*** The data Section Begins ***

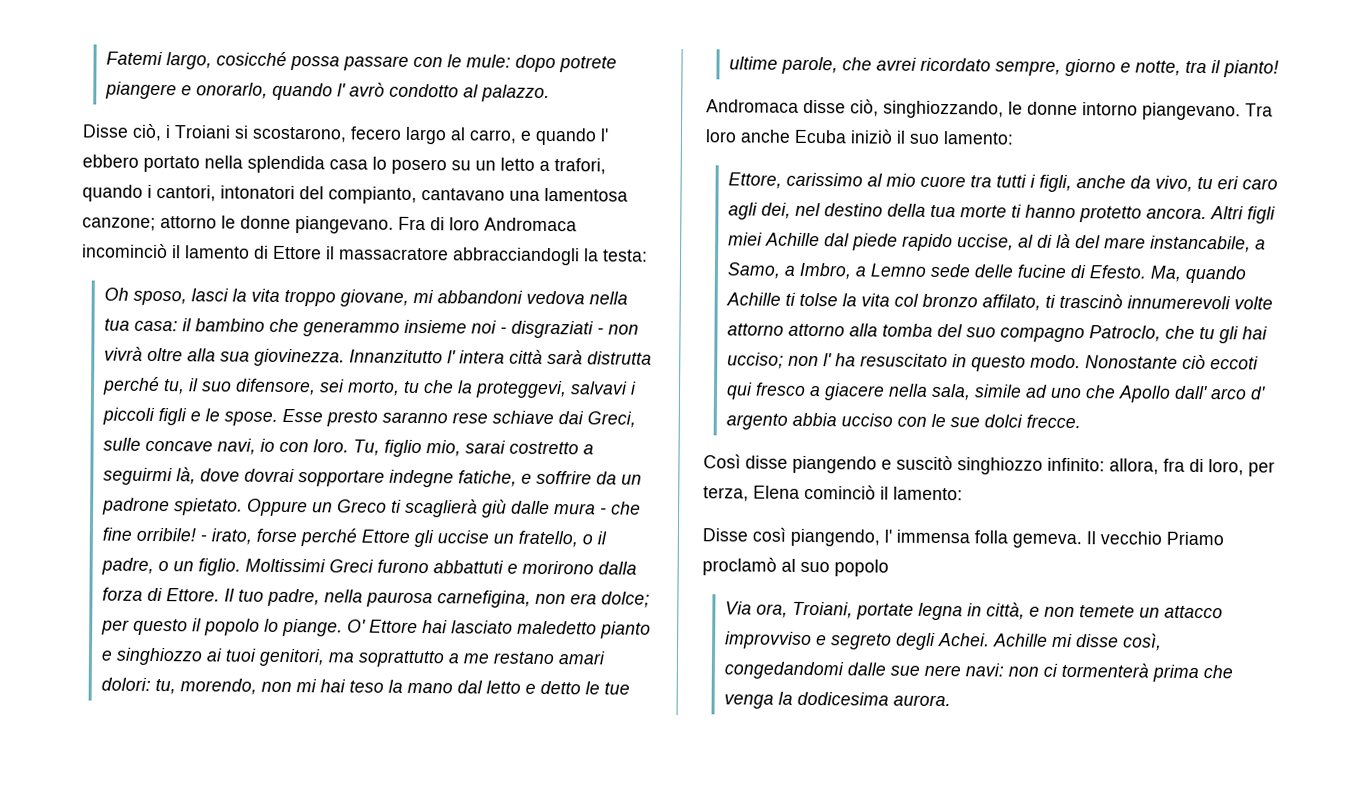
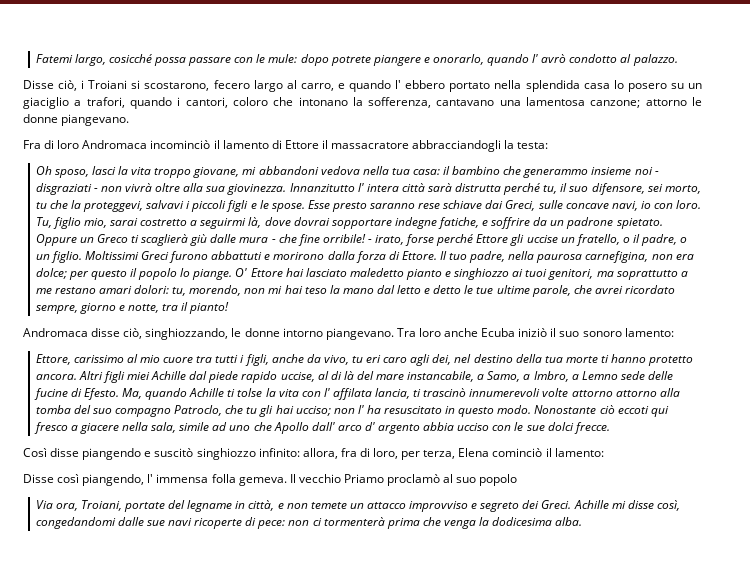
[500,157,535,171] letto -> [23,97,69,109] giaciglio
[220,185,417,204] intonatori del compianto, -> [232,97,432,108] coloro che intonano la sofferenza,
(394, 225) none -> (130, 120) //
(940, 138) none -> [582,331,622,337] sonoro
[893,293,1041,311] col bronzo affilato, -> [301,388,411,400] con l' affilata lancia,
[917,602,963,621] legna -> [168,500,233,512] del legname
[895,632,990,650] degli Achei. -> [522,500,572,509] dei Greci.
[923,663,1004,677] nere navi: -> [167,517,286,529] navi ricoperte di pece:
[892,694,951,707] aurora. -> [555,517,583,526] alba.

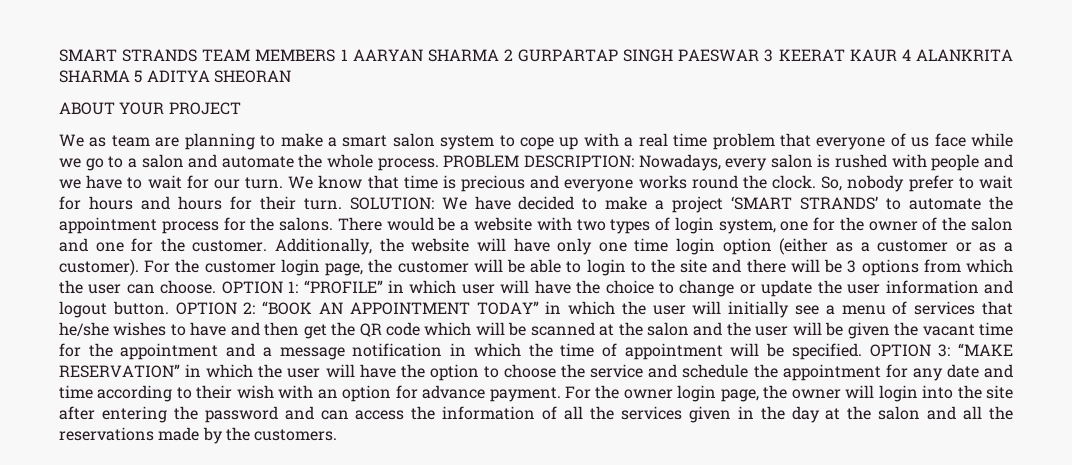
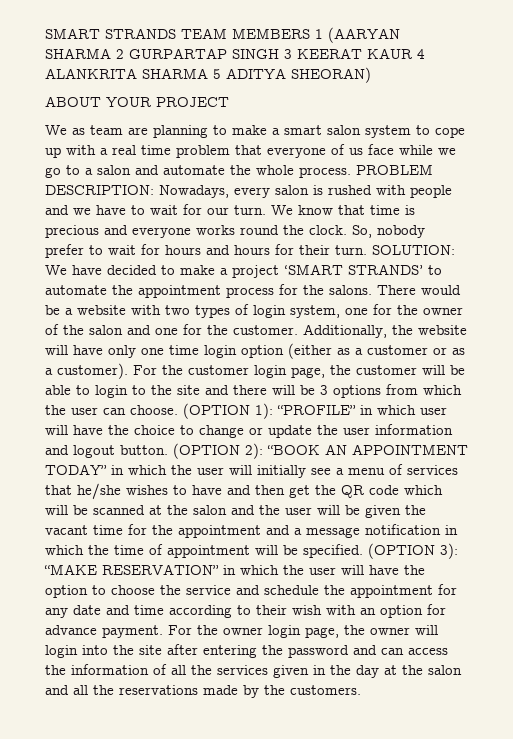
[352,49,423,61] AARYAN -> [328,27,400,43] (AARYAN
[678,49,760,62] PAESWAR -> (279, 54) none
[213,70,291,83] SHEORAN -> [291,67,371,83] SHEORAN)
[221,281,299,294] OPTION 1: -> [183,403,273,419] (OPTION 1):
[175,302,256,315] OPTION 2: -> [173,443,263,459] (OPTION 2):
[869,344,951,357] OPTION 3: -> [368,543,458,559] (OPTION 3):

*** The data Section Ends ***

**Instructions for the task:** Your copy of the entries must be exact and must contain no pictures.

**Written answer:**
[500,157,535,171] letto -> [23,97,69,109] giaciglio
[220,185,417,204] intonatori del compianto, -> [232,97,432,108] coloro che intonano la sofferenza,
(394, 225) none -> (130, 120) //
(940, 138) none -> [582,331,622,337] sonoro
[893,293,1041,311] col bronzo affilato, -> [301,388,411,400] con l' affilata lancia,
[917,602,963,621] legna -> [168,500,233,512] del legname
[895,632,990,650] degli Achei. -> [522,500,572,509] dei Greci.
[923,663,1004,677] nere navi: -> [167,517,286,529] navi ricoperte di pece:
[892,694,951,707] aurora. -> [555,517,583,526] alba.

[352,49,423,61] AARYAN -> [328,27,400,43] (AARYAN
[678,49,760,62] PAESWAR -> (279, 54) none
[213,70,291,83] SHEORAN -> [291,67,371,83] SHEORAN)
[221,281,299,294] OPTION 1: -> [183,403,273,419] (OPTION 1):
[175,302,256,315] OPTION 2: -> [173,443,263,459] (OPTION 2):
[869,344,951,357] OPTION 3: -> [368,543,458,559] (OPTION 3):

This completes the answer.